I also found in internal tests that usage of WebIdentity file fails:

time=2024-06-05T18:11:01Z level=error msg=Error finding AWS credentials (did you set the AWS_ACCESS_KEY_ID and AWS_SECRET_ACCESS_KEY environment variables?): NoCredentialProviders: no valid providers in chain. Deprecated.
	For verbose messaging see aws.Config.CredentialsChainVerboseErrors
time=2024-06-05T[18](https://github.com/gruntwork-test/testing-terragrunt-with-web-identity/actions/runs/9389092410/job/25855946545#step:6:19):11:01Z level=error msg=Unable to determine underlying exit code, so Terragrunt will exit with error code 1time=2024-06-05T18:11:01Z level=error msg=Error finding AWS credentials (did you set the AWS_ACCESS_KEY_ID and AWS_SECRET_ACCESS_KEY environment variables?): NoCredentialProviders: no valid providers in chain. Deprecated.
	For verbose messaging see aws.Config.CredentialsChainVerboseErrors
time=2024-06-05T[18](https://github.com/gruntwork-test/testing-terragrunt-with-web-identity/actions/runs/9389092410/job/25855946545#step:6:19):11:01Z level=error msg=Unable to determine underlying exit code, so Terragrunt will exit with error code 1

Added fix in partcyborg#1

Interesting that it works in our environment but not yours, as when initially setting up our CI environment to run these tests I was able to execute a static rendering of test/fixture-assume-role-web-identity/file-path using the same input vars as the test.

Regardless, I accepted the PR and updated our private fork and the tests still pass, so the change LGTM

[partcyborg]

docs/_docs/04_reference/config-blocks-and-attributes.md:1350 MD032/blanks-around-lists Lists should be surrounded by blank lines [Context: "- GitLab: [Configure OpenID Co..."]

Exited with code exit status 1

Added a blank line before the start of the list.

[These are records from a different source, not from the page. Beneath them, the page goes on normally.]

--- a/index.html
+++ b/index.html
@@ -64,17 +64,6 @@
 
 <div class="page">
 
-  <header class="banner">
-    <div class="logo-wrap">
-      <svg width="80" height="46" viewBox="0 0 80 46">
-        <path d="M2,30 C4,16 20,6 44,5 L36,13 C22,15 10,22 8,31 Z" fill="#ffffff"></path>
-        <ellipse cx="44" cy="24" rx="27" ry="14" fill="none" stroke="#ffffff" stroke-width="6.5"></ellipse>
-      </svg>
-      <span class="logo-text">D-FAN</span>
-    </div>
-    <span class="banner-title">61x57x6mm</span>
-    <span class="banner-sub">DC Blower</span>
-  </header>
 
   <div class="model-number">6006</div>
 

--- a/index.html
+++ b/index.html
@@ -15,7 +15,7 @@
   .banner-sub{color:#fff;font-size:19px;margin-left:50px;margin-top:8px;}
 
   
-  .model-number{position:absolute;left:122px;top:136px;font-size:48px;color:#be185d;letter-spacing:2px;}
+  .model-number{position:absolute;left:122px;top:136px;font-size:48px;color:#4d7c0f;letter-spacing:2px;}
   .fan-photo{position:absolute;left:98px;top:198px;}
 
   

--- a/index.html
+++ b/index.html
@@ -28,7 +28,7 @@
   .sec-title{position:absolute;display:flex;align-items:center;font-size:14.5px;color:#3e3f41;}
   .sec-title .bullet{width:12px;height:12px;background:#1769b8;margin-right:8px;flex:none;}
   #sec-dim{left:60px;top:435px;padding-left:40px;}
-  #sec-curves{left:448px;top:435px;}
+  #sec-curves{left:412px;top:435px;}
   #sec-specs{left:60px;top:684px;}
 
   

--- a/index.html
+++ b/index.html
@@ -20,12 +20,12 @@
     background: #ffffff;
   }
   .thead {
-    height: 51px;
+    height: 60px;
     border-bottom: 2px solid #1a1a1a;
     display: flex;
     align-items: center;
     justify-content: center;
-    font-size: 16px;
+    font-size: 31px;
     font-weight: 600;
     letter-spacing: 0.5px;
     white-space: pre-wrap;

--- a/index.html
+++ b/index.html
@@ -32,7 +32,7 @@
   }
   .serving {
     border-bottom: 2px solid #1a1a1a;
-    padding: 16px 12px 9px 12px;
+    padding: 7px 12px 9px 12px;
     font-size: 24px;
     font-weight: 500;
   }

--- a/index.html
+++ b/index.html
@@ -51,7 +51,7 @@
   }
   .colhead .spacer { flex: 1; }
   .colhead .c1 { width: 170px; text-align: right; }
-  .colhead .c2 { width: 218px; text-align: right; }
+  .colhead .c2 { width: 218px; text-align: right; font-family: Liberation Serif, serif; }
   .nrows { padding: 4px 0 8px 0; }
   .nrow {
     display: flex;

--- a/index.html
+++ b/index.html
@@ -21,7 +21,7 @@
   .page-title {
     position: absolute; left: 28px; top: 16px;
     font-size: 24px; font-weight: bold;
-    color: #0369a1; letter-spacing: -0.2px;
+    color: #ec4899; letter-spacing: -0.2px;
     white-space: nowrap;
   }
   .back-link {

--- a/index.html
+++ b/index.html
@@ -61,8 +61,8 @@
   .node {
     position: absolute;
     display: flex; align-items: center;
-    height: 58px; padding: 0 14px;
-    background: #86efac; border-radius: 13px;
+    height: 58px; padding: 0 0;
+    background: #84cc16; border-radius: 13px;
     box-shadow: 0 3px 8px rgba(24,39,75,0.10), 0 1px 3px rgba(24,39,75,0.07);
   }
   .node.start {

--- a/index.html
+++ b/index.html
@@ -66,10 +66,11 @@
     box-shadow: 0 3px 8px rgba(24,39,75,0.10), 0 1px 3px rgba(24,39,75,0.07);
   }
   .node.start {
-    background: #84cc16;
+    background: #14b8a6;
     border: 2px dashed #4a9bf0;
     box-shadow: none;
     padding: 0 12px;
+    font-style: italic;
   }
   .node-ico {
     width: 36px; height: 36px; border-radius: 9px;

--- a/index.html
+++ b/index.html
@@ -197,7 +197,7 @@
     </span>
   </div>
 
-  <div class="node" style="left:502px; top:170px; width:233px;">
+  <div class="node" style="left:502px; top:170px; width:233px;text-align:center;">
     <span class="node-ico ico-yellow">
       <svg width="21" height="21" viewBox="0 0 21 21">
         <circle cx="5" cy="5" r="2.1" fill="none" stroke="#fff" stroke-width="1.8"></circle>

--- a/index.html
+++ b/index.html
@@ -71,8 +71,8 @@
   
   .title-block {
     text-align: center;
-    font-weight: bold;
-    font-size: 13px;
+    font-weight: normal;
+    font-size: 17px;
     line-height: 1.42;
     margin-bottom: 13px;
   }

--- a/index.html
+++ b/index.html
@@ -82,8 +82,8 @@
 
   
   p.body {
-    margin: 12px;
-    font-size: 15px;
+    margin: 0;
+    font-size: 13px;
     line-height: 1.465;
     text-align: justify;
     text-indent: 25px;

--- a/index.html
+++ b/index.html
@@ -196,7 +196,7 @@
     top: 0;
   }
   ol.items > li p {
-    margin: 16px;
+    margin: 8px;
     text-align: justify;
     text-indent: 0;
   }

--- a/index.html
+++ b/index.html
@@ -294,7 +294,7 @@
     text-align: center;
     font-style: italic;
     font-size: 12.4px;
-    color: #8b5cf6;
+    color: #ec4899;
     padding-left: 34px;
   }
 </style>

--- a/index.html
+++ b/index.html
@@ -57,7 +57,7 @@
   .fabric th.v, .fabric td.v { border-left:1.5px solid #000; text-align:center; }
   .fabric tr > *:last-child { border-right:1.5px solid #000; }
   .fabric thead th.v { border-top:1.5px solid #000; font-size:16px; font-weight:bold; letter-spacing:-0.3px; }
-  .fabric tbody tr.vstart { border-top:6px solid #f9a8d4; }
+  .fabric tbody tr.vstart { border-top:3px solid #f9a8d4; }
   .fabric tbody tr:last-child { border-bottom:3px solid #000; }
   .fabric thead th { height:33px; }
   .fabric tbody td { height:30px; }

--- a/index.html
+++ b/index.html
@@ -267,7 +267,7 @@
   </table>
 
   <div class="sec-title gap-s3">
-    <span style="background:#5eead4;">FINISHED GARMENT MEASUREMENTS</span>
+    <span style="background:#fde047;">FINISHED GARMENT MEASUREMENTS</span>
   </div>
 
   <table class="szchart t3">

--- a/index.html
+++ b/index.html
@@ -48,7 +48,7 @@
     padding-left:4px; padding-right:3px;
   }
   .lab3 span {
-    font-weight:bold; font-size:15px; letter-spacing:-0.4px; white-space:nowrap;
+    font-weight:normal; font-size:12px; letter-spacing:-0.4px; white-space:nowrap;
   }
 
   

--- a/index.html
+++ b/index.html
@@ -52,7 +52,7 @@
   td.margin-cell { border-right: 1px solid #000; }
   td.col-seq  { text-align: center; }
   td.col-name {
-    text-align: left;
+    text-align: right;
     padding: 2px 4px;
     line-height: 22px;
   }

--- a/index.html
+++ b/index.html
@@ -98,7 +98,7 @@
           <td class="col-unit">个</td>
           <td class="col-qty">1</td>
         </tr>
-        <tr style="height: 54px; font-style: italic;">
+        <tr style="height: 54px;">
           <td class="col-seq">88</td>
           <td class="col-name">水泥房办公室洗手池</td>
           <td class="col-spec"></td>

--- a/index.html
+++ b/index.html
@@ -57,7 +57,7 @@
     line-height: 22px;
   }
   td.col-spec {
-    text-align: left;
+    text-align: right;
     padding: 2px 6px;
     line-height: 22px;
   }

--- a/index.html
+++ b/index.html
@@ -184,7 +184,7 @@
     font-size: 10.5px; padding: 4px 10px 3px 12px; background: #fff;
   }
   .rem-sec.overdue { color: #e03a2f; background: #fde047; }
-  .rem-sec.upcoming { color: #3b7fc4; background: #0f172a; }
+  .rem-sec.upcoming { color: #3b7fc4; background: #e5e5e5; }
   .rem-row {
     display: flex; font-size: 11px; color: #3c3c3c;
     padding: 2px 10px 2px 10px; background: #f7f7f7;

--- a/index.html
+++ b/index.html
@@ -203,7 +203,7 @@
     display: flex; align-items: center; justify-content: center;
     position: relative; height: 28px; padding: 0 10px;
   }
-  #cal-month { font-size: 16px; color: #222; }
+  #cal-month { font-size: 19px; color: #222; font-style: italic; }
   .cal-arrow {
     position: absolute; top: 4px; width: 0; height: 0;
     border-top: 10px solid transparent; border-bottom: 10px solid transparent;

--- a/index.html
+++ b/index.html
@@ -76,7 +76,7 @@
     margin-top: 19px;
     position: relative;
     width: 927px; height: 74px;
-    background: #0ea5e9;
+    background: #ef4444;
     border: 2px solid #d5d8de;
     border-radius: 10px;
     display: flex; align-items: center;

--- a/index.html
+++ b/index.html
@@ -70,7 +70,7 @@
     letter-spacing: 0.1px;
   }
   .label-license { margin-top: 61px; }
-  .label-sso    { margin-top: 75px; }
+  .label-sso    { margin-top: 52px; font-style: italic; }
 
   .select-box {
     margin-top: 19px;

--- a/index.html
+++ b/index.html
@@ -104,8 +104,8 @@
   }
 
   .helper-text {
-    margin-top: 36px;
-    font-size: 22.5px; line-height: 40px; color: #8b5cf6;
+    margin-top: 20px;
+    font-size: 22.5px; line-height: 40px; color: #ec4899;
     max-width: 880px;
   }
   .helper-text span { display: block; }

Can you point me at instructions on how to run this test? A google search for "MD032/blanks-around-lists" points me at markdownlint, but running that against the docs returns a lot of unrelated issues.

[yhakbar]

Can you point me at instructions on how to run this test? A google search for "MD032/blanks-around-lists" points me at markdownlint, but running that against the docs returns a lot of unrelated issues.

Different markdownlint.

It looks good to me!

$ markdownlint --disable 'MD013' -- docs

I will circle back to this tomorrow to review if Denis doesn't beat me to it. I think we're close to merging this!

[GeertWille]

This would be an awesome addition. Mind taking a look @denis256 so it can be released? 🤞🏼

[partcyborg]

@denis256 I responded to all of your review feedback. Mind taking another look?

Thanks!

[sonarqubecloud[bot]]

Quality Gate passed

Issues
2 New issues
0 Accepted issues

Measures
0 Security Hotspots
No data about Coverage
0.8% Duplication on New Code

See analysis details on SonarCloud

[dhmw]

This change has been helpful, thanks, but I have to point out there's a typo in one of the env var names

TERRRAGRUNT_IAM_ASSUME_ROLE_WEB_IDENTITY_TOKEN

You've got too many Rs in TERRRAGRUNT.

[yhakbar]

This change has been helpful, thanks, but I have to point out there's a typo in one of the env var names

TERRRAGRUNT_IAM_ASSUME_ROLE_WEB_IDENTITY_TOKEN

You've got too many Rs in TERRRAGRUNT.

It's an angry environment variable 😂 . Thanks for reporting. We'll look to address it.